The Environmental Center has employment and volunteer opportunities and hosts events related to sustainability and the environment. Other active student groups include CoPIRG, CU BioDiesel, Amnesty International, New Era, College Democrats, College Republicans, 180>11, Student Worker Alliance Program, Model United Nations and STAND.

Community service, internships or leadership

One way to get involved is to join CU’s student government, University of Colorado Student Government (CUSG). Incoming students can join the Freshman Class Council, the Diversity Commission, or one of the joint boards (Rec Board, E-Center, Health Board, UMC Board and Finance Board).

CU GOLD (Gaining Opportunities through Leadership Development) is an organization that provides free leadership resources to CU students to help them become better leaders.

According to its website, the Volunteer Resource Center can offer community service opportunities or catalyze participation in Alternative Breaks, a group the helps students learn about social and environmental justice issues faced by members of diverse communities through education, direct service and reflection.
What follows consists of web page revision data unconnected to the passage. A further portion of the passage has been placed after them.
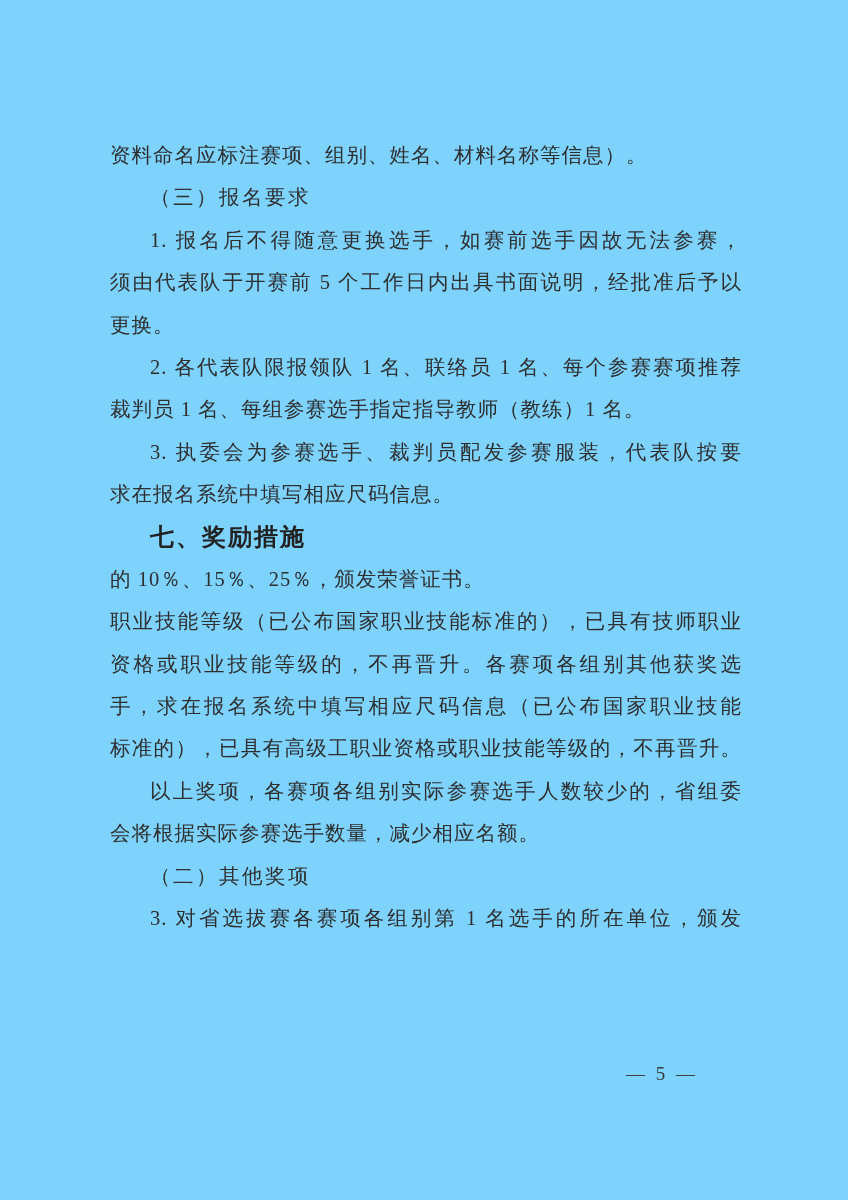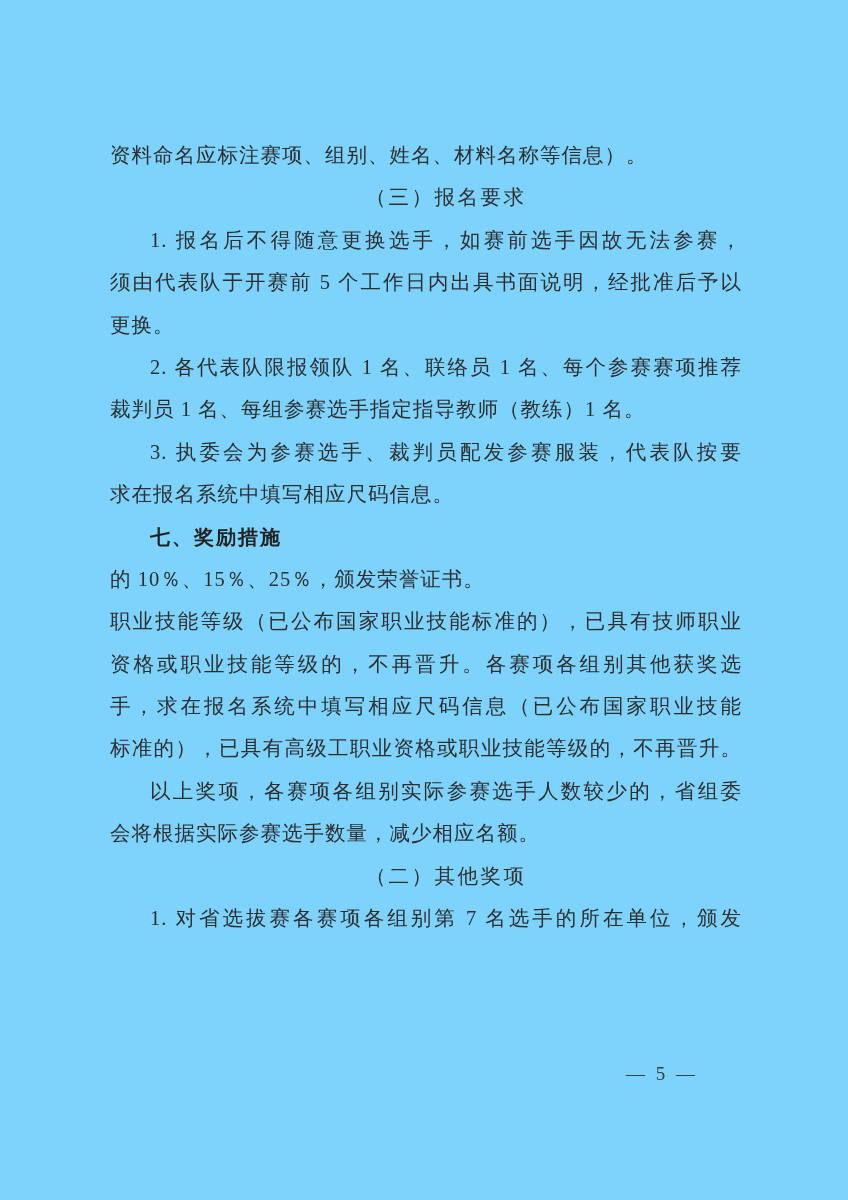--- a/index.html
+++ b/index.html
@@ -47,7 +47,6 @@
   .line.heading-kai {
     letter-spacing: 2.5px;
     color: #303030;
-    text-align: center;
   }
   .page-number {
     position: absolute;

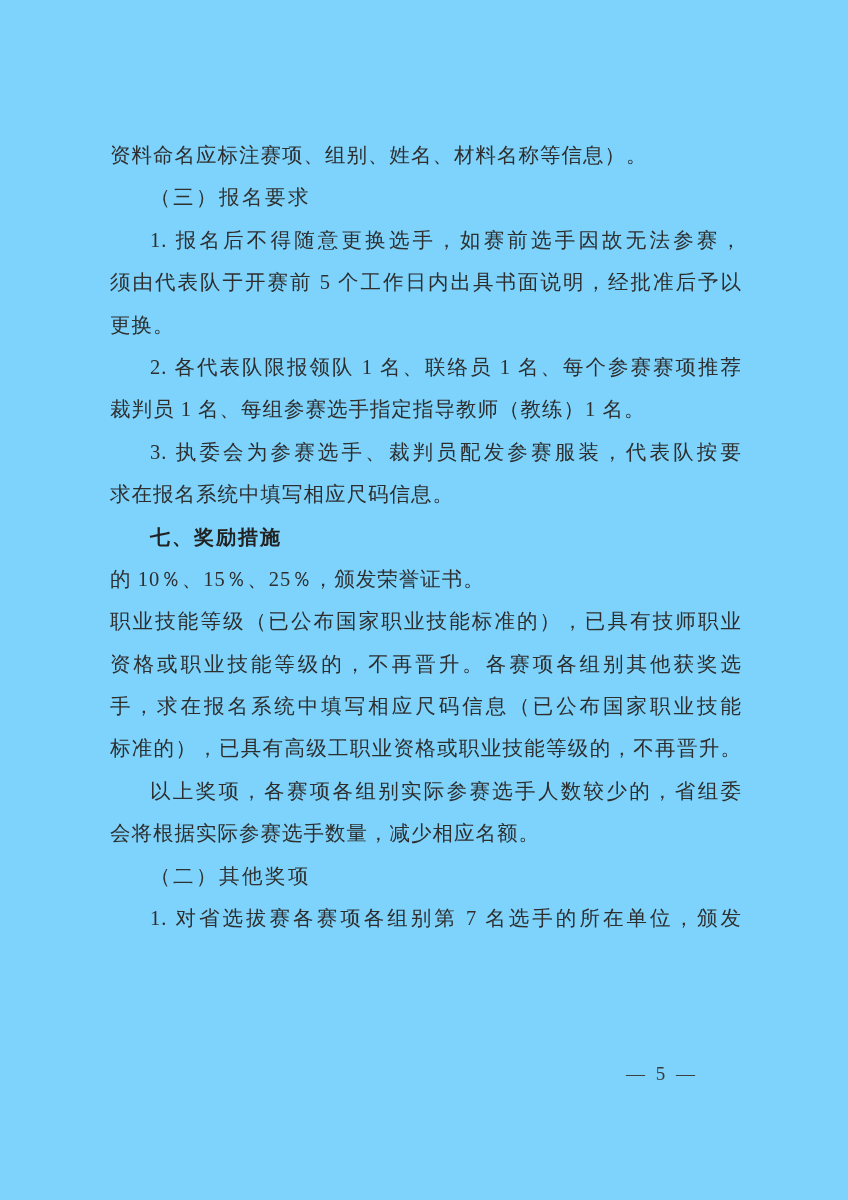--- a/index.html
+++ b/index.html
@@ -40,7 +40,7 @@
   }
   .line.heading-bold {
     font-weight: bold;
-    font-size: 20px;
+    font-size: 24px;
     letter-spacing: 2px;
     color: #222222;
   }

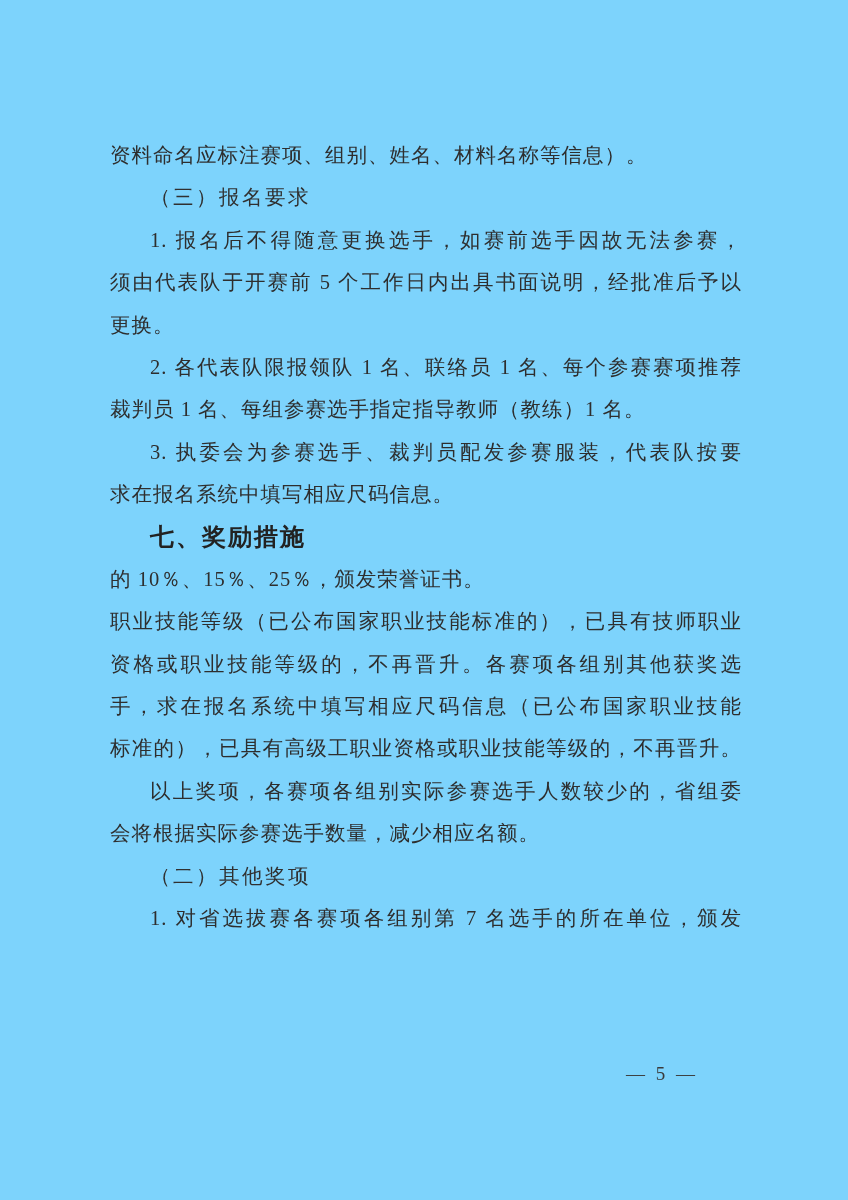--- a/index.html
+++ b/index.html
@@ -81,7 +81,7 @@
     <div class="line indent justify">以上奖项，各赛项各组别实际参赛选手人数较少的，省组委</div>
     <div class="line">会将根据实际参赛选手数量，减少相应名额。</div>
     <div class="line indent heading-kai">（二）其他奖项</div>
-    <div class="line indent justify">1. 对省选拔赛各赛项各组别第 7 名选手的所在单位，颁发</div>
+    <div class="line indent justify">3. 对省选拔赛各赛项各组别第 1 名选手的所在单位，颁发</div>
   </div>
 
   <div class="page-number">— 5 —</div>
Career Services aids students in finding internships during their time at CU and prepares them for a career after graduation.

Diversity

Paid and volunteer opportunities for students can be found at the Advocacy Centers. They also offer a safe space, resources, work with various affiliated students groups and sponsor many events. All centers are open and welcome to anyone on campus.

These centers include the Gay, Lesbian, Bisexual, Transgender Resource Center, Women’s Resource Center, SORCE, Community Health, Disability Services, Center for Multicultural Affairs and Dennis Small Cultural Center. The DSCC sponsors free programming like films, forums, cooking, dance and art classes that celebrate many cultures, and also provides a safe space for underrepresented student groups, according to its website.

There are many other active student groups related to cultural and ethnic identity on campus, including Black Student Alliance, Chinese Student Association, Persian Student Alliance, Saudi Student Association, Hillel and others.

Students can also get an idea of more possibilities by attending the Student Organization Fair and the Volunteer Fair. Both will provide the opportunity to meet with dozens of student groups, departments and community organizations.

The fall 2013 Student Involvement Fair will take place on Wednesday, Sept. 4, from 11 a.m. to 2 p.m. The fair will be held outside the University Memorial Center in the fountain and arcade areas.